Lines containing "right": state how many there are in these entries, and write only that number.
━━━━━━━━━━━━━━━━━━━━━━━━━━━━━━
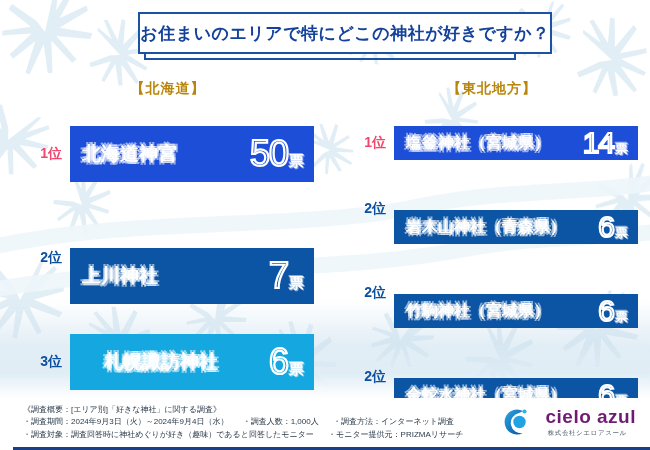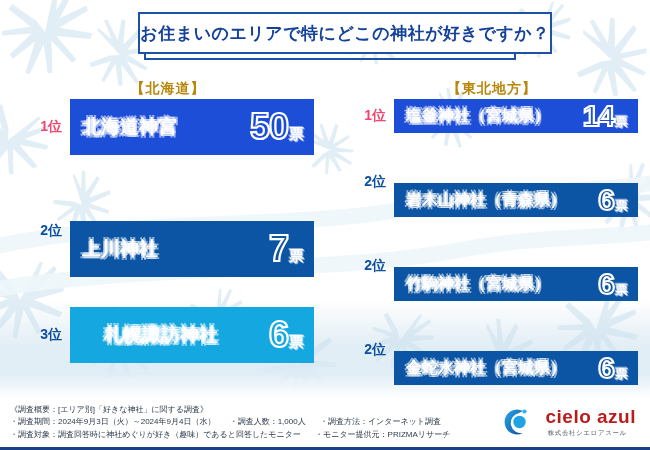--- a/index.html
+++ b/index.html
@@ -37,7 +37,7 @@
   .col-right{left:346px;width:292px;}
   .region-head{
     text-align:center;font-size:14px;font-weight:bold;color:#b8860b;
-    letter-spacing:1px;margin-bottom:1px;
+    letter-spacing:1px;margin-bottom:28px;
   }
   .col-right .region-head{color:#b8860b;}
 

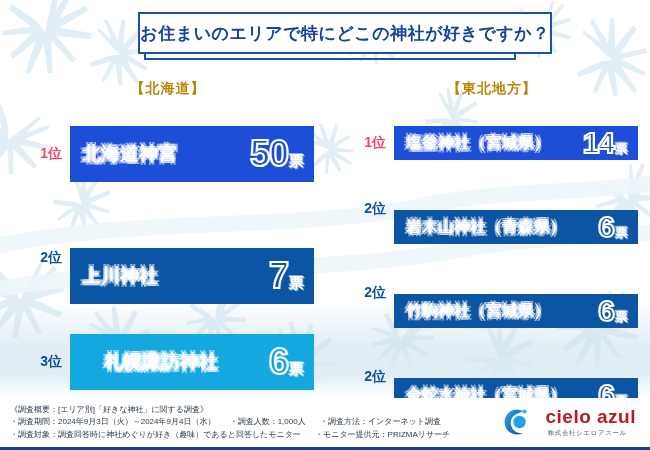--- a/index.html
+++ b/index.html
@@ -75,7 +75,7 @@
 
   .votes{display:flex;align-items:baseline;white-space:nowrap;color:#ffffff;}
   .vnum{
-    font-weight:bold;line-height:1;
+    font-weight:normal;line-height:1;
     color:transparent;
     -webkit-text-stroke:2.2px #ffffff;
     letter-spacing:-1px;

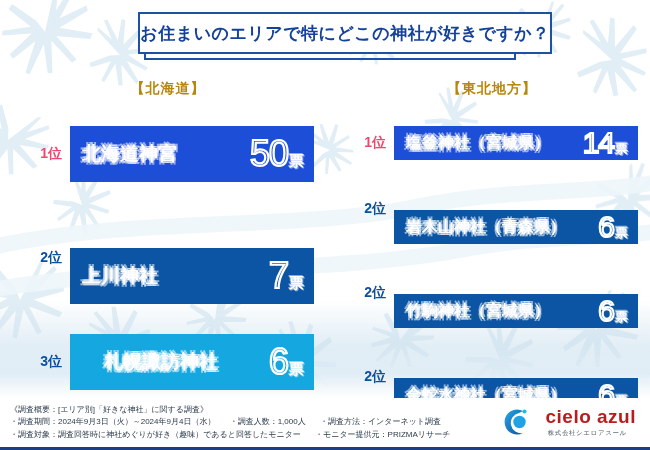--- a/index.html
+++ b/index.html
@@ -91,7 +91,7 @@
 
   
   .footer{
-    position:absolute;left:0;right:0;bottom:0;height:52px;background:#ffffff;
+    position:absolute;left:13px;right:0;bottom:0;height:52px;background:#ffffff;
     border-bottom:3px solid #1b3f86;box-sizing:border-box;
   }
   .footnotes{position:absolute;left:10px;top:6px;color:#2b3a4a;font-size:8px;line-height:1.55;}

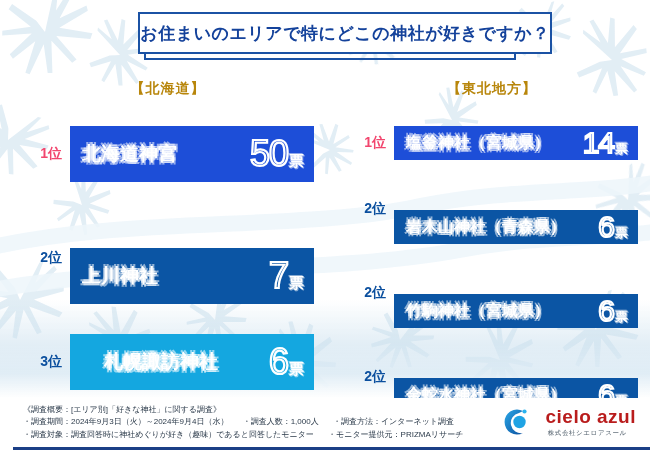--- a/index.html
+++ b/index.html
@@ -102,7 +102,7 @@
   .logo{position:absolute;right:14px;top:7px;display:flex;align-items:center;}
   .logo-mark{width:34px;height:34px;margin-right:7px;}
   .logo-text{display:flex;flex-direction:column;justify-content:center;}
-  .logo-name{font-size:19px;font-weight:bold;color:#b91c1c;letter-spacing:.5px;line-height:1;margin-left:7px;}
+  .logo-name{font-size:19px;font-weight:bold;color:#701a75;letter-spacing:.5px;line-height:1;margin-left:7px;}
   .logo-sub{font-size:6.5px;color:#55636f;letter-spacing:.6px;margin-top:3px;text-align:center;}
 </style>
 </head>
━━━━━━━━━━━━━━━━━━━━━━━━━━━━━━
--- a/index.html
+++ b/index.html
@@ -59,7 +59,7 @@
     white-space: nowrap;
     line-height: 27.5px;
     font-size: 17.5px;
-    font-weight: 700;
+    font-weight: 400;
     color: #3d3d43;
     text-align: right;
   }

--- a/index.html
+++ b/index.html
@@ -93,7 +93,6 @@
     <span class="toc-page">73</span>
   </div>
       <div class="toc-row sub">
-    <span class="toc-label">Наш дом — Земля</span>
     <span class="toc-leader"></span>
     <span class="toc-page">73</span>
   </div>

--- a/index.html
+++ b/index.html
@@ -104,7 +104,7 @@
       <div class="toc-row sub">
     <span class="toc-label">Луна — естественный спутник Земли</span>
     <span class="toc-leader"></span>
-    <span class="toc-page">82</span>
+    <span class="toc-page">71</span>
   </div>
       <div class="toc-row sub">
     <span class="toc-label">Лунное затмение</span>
━━━━━━━━━━━━━━━━━━━━━━━━━━━━━━
Reply: 7